WHAT THE EXERCISE ASKS |
Return only the count of lines in the listing below where the word "msater" appears.

SOURCE INFORMATION |
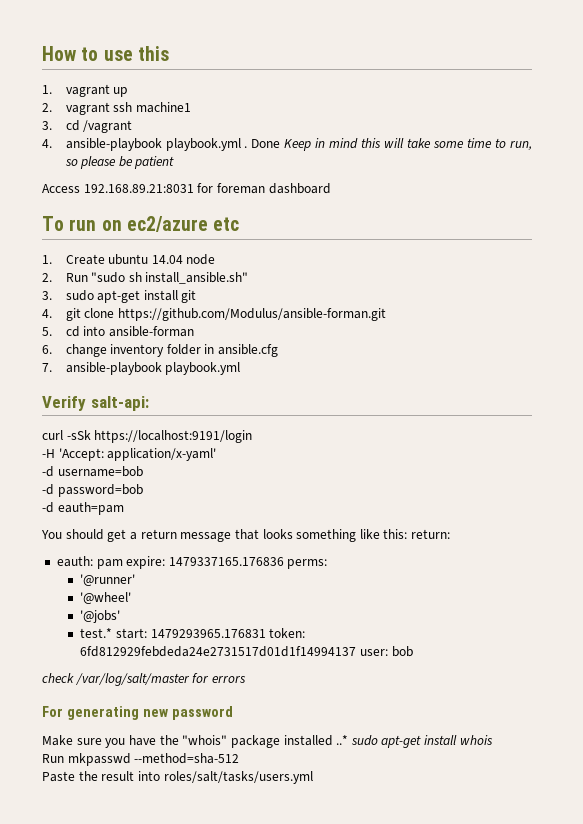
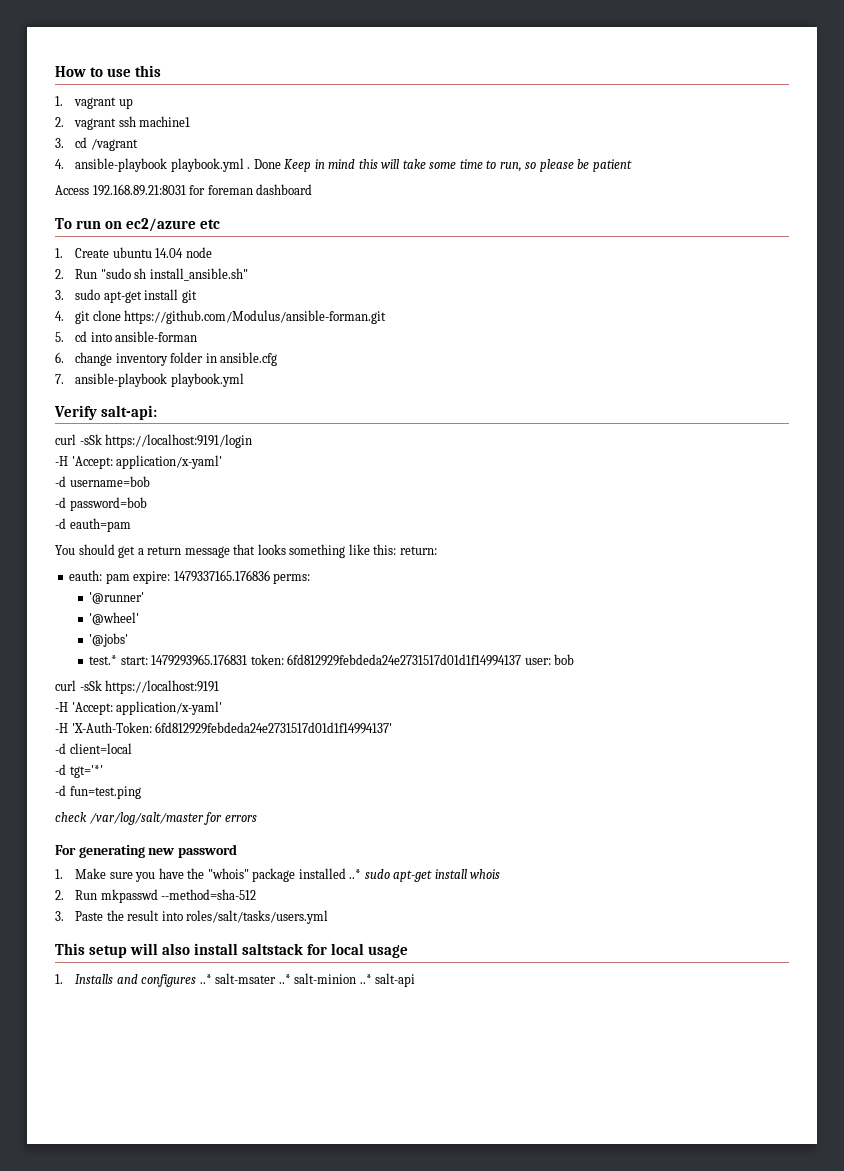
+ curl -sSk https://localhost:9191
+ -H 'Accept: application/x-yaml'
+ -H 'X-Auth-Token: 6fd812929febdeda24e2731517d01d1f14994137'
+ -d client=local
+ -d tgt='*'
+ -d fun=test.ping
- Make sure you have the "whois" package installed ..* sudo apt-get install whois
+ 1. Make sure you have the "whois" package installed ..* sudo apt-get install whois
- Run mkpasswd --method=sha-512
+ 2. Run mkpasswd --method=sha-512
- Paste the result into roles/salt/tasks/users.yml
+ 3. Paste the result into roles/salt/tasks/users.yml
+ This setup will also install saltstack for local usage
+ 1. Installs and configures ..* salt-msater ..* salt-minion ..* salt-api

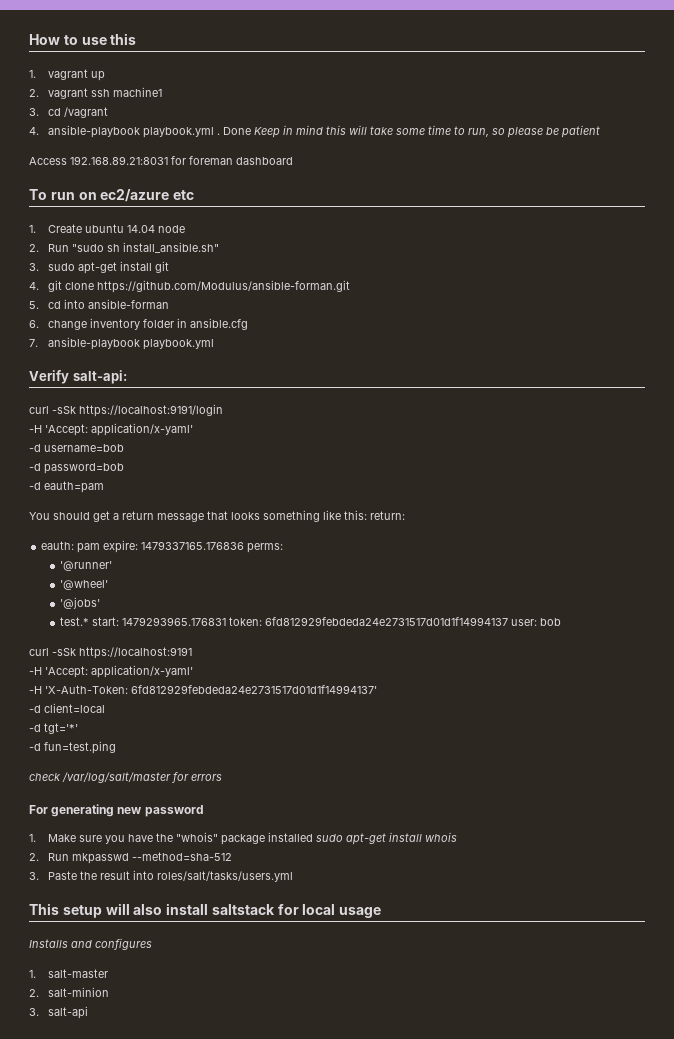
- 1. Make sure you have the "whois" package installed ..* sudo apt-get install whois
+ 1. Make sure you have the "whois" package installed sudo apt-get install whois
- 1. Installs and configures ..* salt-msater ..* salt-minion ..* salt-api
+ Installs and configures
+ 1. salt-master
+ 2. salt-minion
+ 3. salt-api

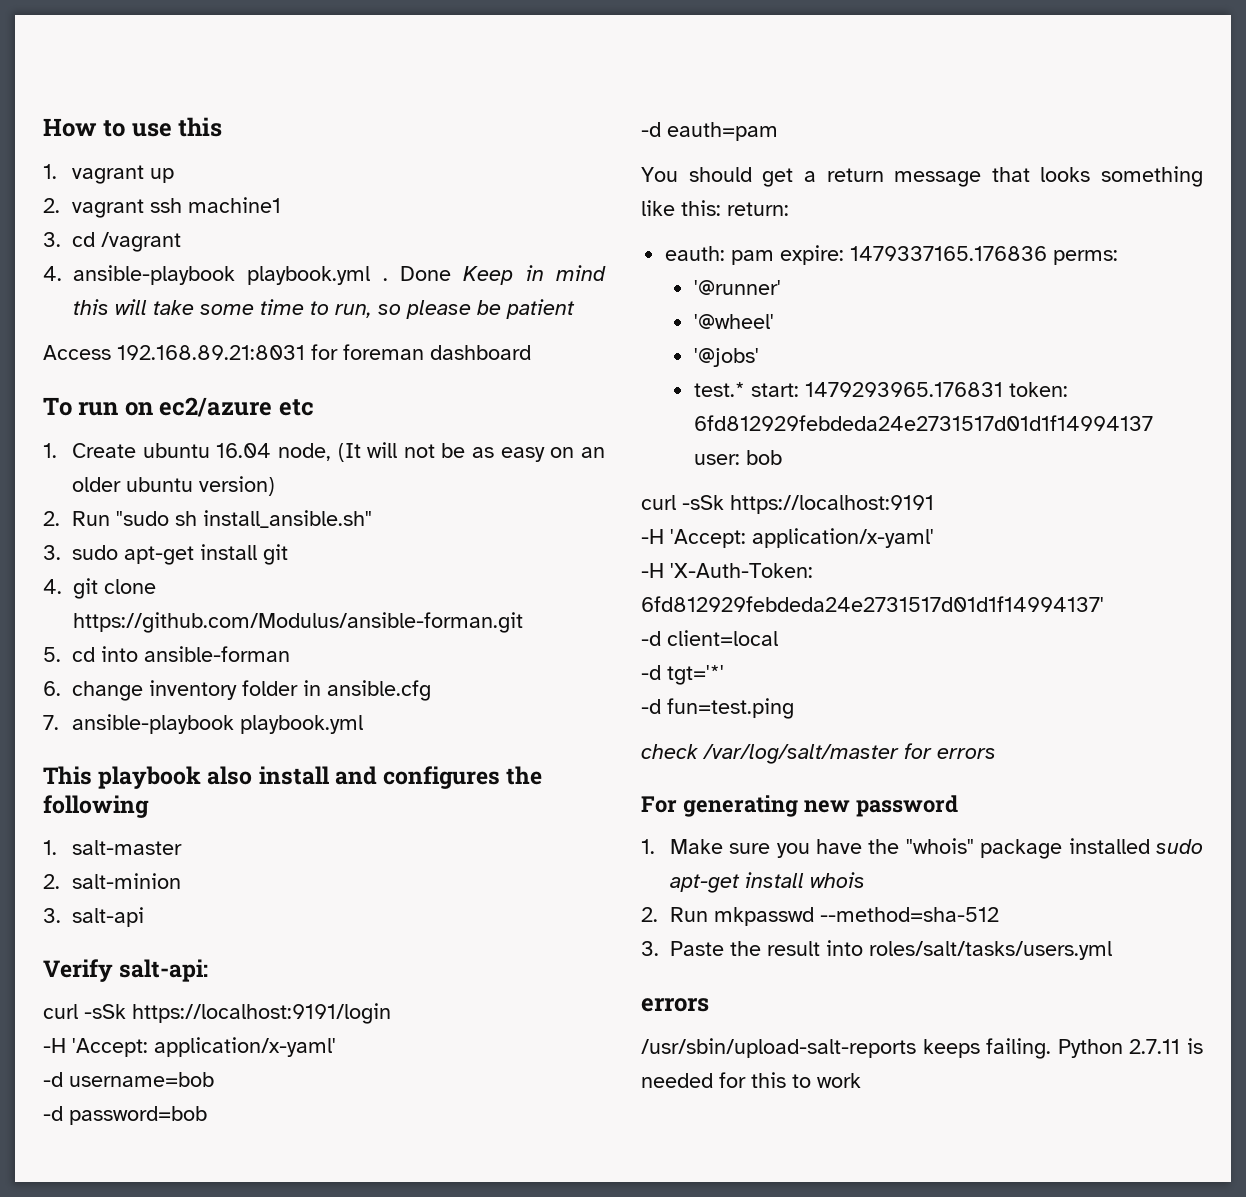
- 1. Create ubuntu 14.04 node
+ 1. Create ubuntu 16.04 node, (It will not be as easy on an older ubuntu version)
+ This playbook also install and configures the following
+ 1. salt-master
+ 2. salt-minion
+ 3. salt-api
  3. Paste the result into roles/salt/tasks/users.yml
- This setup will also install saltstack for local usage
- Installs and configures
- 1. salt-master
- 2. salt-minion
- 3. salt-api
+ errors
+ /usr/sbin/upload-salt-reports keeps failing. Python 2.7.11 is needed for this to work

TASK RESPONSE |
2